There are, however, limitations to our study. First, since we mainly relied on the diagnosis codes to select patients with fibromyalgia and identify their comorbidities, a potential for misclassification bias should be noted. Second, we relied on prescription dispensing records in the database to determine patients’ exposure to all the drugs. This may not be the most accurate way to verify individuals’ daily drug intake and use of over-the-counter pain medications, but it has been recognized as a valid way to ascertain drug exposure status in non-experimental settings.[21] Third, data on the reasons for discontinuation of the study drugs were not available. Some patients might have discontinued treatment due to various reasons including side effects, lack of efficacy, medication costs, non-compliance, or switching to non-pharmacologic treatment.[22, 23] Fourth, we did not assess whether patients were receiving non-pharmacologic treatment in addition to the study drugs. Further research on comparative effectiveness/safety of pharmacologic and non-pharmacologic management for fibromyalgia would help clinicians optimize the management of fibromyalgia patients.
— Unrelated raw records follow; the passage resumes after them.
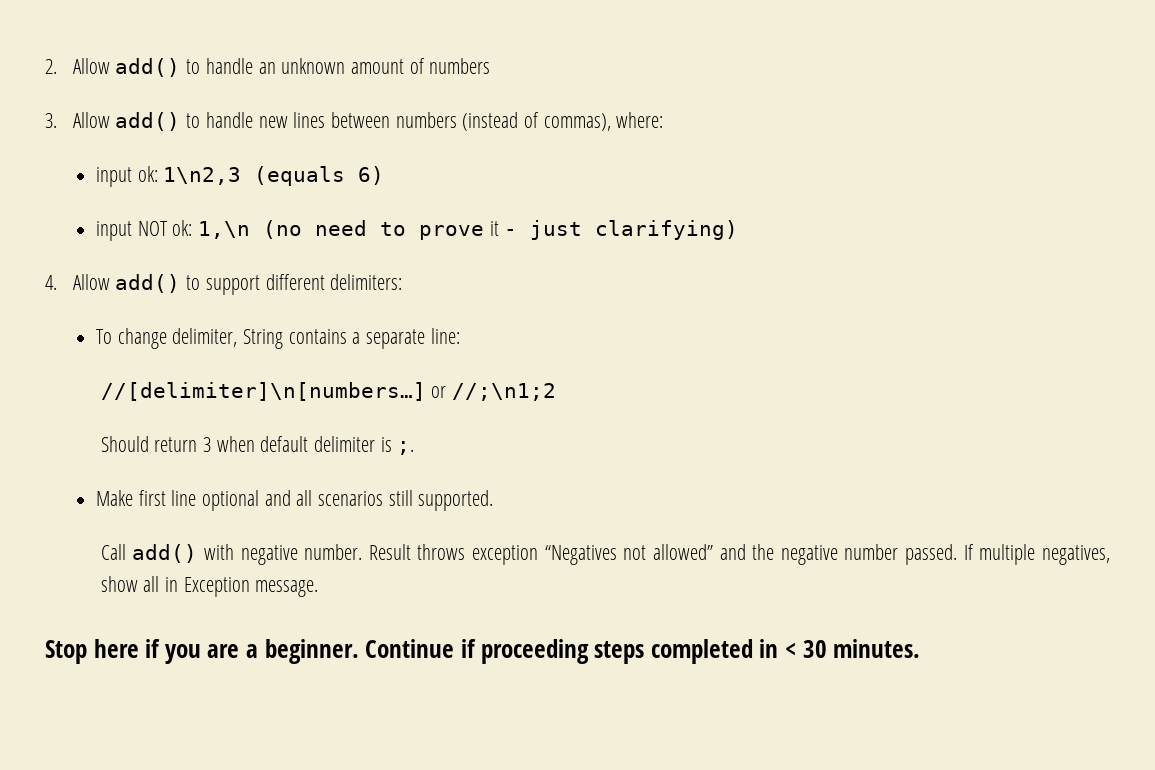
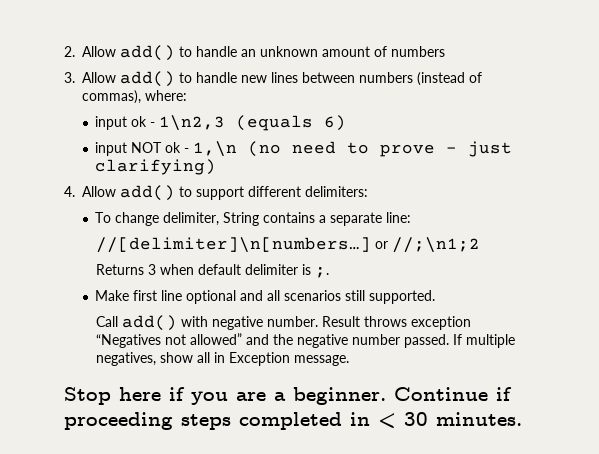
[137,166,158,182] ok: -> [131,116,156,127] ok -
[172,220,193,236] ok: -> [165,142,190,153] ok -
[489,221,499,236] it -> (436, 150) none
[100,436,198,452] Should return -> [96,264,145,275] Returns

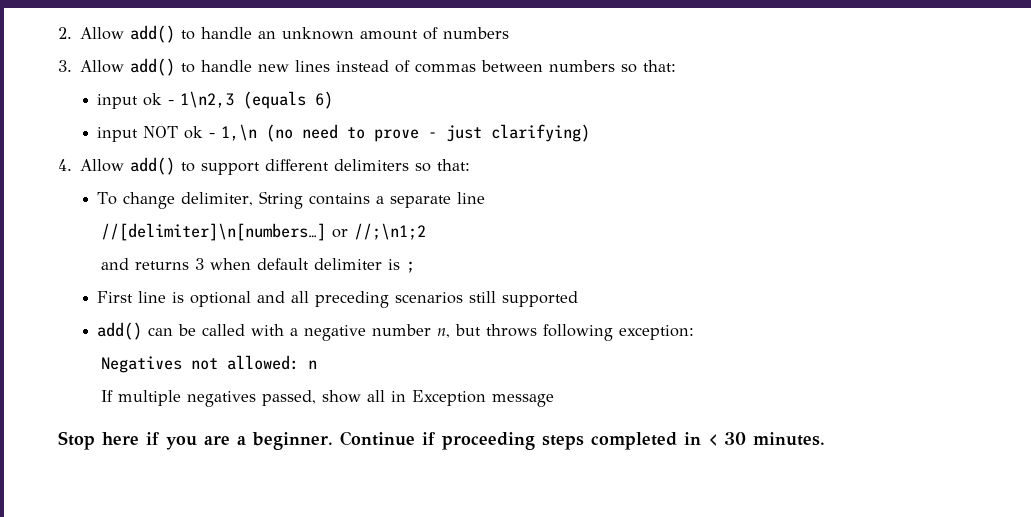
[302,72,482,86] [82,90,187,104] between numbers (instead of commas), where: -> [336,60,677,73] instead of commas between numbers so that:
[305,186,368,197] delimiters: -> [334,159,471,172] delimiters so that:
[386,212,412,223] line: -> [457,192,486,204] line
[96,264,145,275] Returns -> [100,258,189,270] and returns
[315,267,330,278] [95,290,183,301] ;. // Make first line -> [405,261,415,273] [97,291,185,303] ; // First line is
(281, 295) none -> [315,291,390,308] preceding
[369,290,436,304] [96,315,472,331] [96,333,516,348] [96,352,157,366] supported. // Call add() with negative number. Result throws exception “Negatives not allowed” and the negative number passed. If multiple negatives, -> [502,291,579,307] [97,322,695,341] [100,355,317,373] [100,390,316,407] supported // add() can be called with a negative number n, but throws following exception: // Negatives not allowed: n // If multiple negatives passed,
[294,355,350,366] message. -> [491,394,554,407] message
Lastly, we assessed a number of variables potentially related to initiating amitriptyline, duloxetine, gabapentin, or pregabalin using the data from the 6 months prior to the index date, but this time period might not be long enough to capture all the information on important clinical factors associated with fibromyalgia.
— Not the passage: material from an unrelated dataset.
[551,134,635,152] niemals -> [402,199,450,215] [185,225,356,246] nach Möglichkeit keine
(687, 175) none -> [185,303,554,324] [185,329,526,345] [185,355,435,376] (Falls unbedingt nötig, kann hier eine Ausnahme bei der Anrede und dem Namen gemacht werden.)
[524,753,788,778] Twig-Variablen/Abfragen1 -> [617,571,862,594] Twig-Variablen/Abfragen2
In conclusion, patients who started one of the four common drugs, amitriptyline, duloxetine, gabapentin, and pregabalin, for fibromyalgia similarly had multiple comorbidities and other fibromyalgia-related drug use. Most patients in this study remained on the same daily dose of the fibromyalgia drugs and continued the treatment only for a short time. These findings highlight the need for improving overall management of fibromyalgia with regard to patient education, appropriate dose titration for pharmacologic treatments, and non-pharmacologic management strategies such as aerobic exercise.

Supplementary Material

Appendix 1,2 and 3

Significance and Innovation.

  • -

    Patients who started amitriptyline, duloxetine, gabapentin or pregabalin for fibromyalgia similarly had multiple comorbidities and other fibromyalgia-related drug use.

  • -

    The majority of patients continued the treatment only for a short period of time.

  • -

    The dose of amitriptyline, duloxetine, gabapentin or pregabalin was not changed in most patients during the follow-up.
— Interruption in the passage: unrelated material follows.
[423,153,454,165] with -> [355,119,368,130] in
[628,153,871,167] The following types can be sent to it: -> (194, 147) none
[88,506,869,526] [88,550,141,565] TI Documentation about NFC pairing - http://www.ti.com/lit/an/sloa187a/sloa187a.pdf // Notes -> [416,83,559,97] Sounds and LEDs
Acknowledgements / Disclosures

  • This study was supported by an investigator-initiated grant from Pfizer, Inc. The study was conducted by the authors independent of the sponsor. The sponsor was given the opportunity to make non-binding comments on a draft of the manuscript, but the authors retained the right of publication and to determine the final wording.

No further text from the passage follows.